The water near the pier was agitated. Even with goggles on, it was hard for Redmond to make out the shapes underwater. Dominic and Conor close together, moving as if in slow motion, rising towards the surface and sinking again. They seemed to be struggling but he could not make out who had the upper hand.
His eyes got used to the blackness as he neared them. Now he saw one man in a heap on the seabed, and the other doing his utmost to drag him up.
The rest of the day passed in a blur. Emergency services on land and sea, gardai of assorted ranks and roles, a confusion of onlookers, helpers and the media horde who swept back into Beara as soon as the whiff of a big story reached them.
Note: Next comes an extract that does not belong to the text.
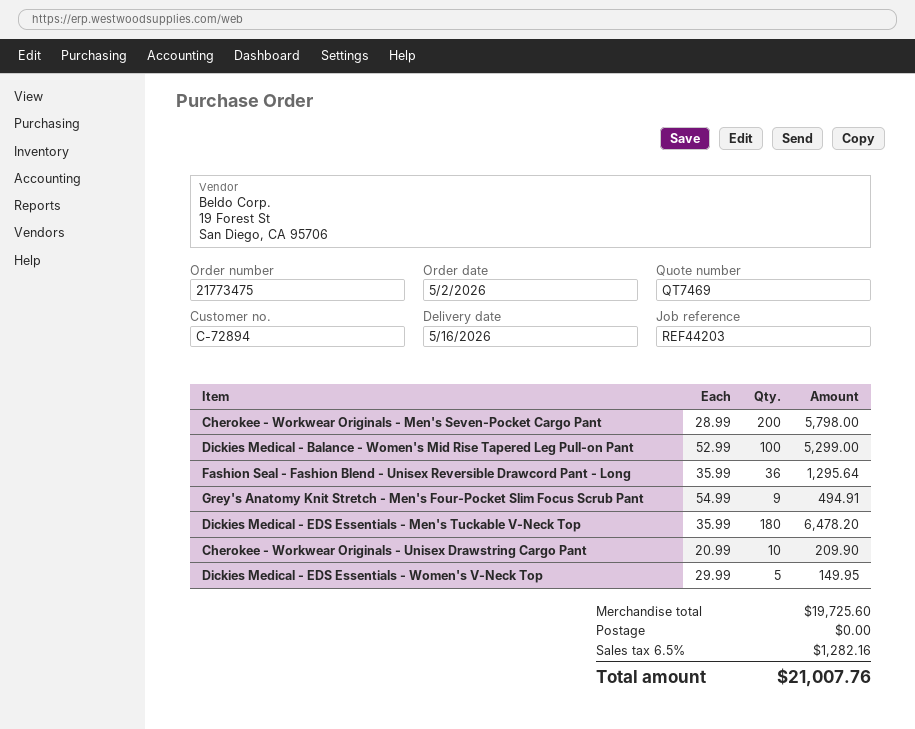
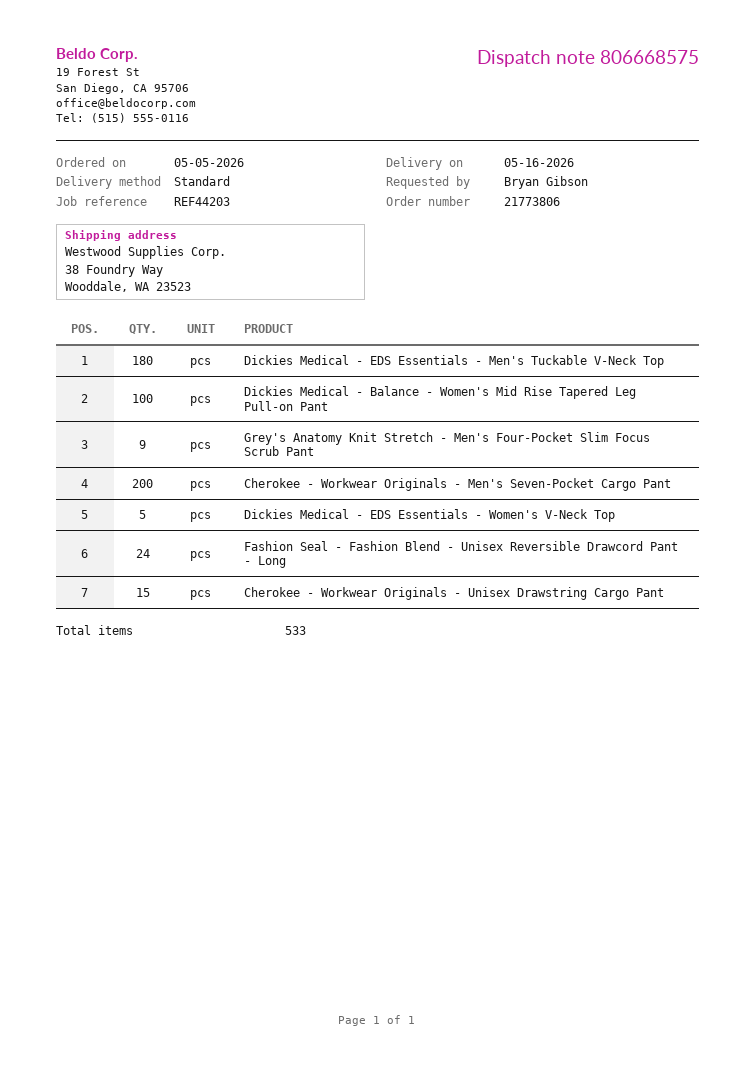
order number: 21773475 -> 21773806
order date: 2026-05-02 -> 2026-05-05
Fashion Seal - Fashion Blend - Unisex Reversible Drawcord Pant - Long: 36 -> 24
Cherokee - Workwear Originals - Unisex Drawstring Cargo Pant: 10 -> 15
Conor was brought to hospital once he was out of the water. Word came in the afternoon that he would be kept in for a few days, under orders to rest completely and receive no visits except those of his wife and of Trevor O’Kelleher. Maureen was back in Bantry Hospital too, confused and shocked but in no serious danger. Dominic was in a different category, however. The rescue helicopter had landed on the golf course to transport him to intensive care in Cork Regional Hospital, but a rumour seeped out after some hours that he had suffered a heart attack or a stroke on his way there and was on a life-support machine as a result.
Redmond was tired and sore from his own time in the water. Dominic had collapsed onto the seabed by the time he arrived to help Conor, and it took a great effort from both of them to get him to the surface. Redmond had been interviewed at length by senior gardai following a medical examination. Afterwards, he sat around in Derryowen and Castletownbere awaiting news of the people brought to hospital. He was offered a lift home to Bantry a few times, but decided instead to return to the golf course pier to pick up his car. He felt restless, unsure how he wanted to pass the evening.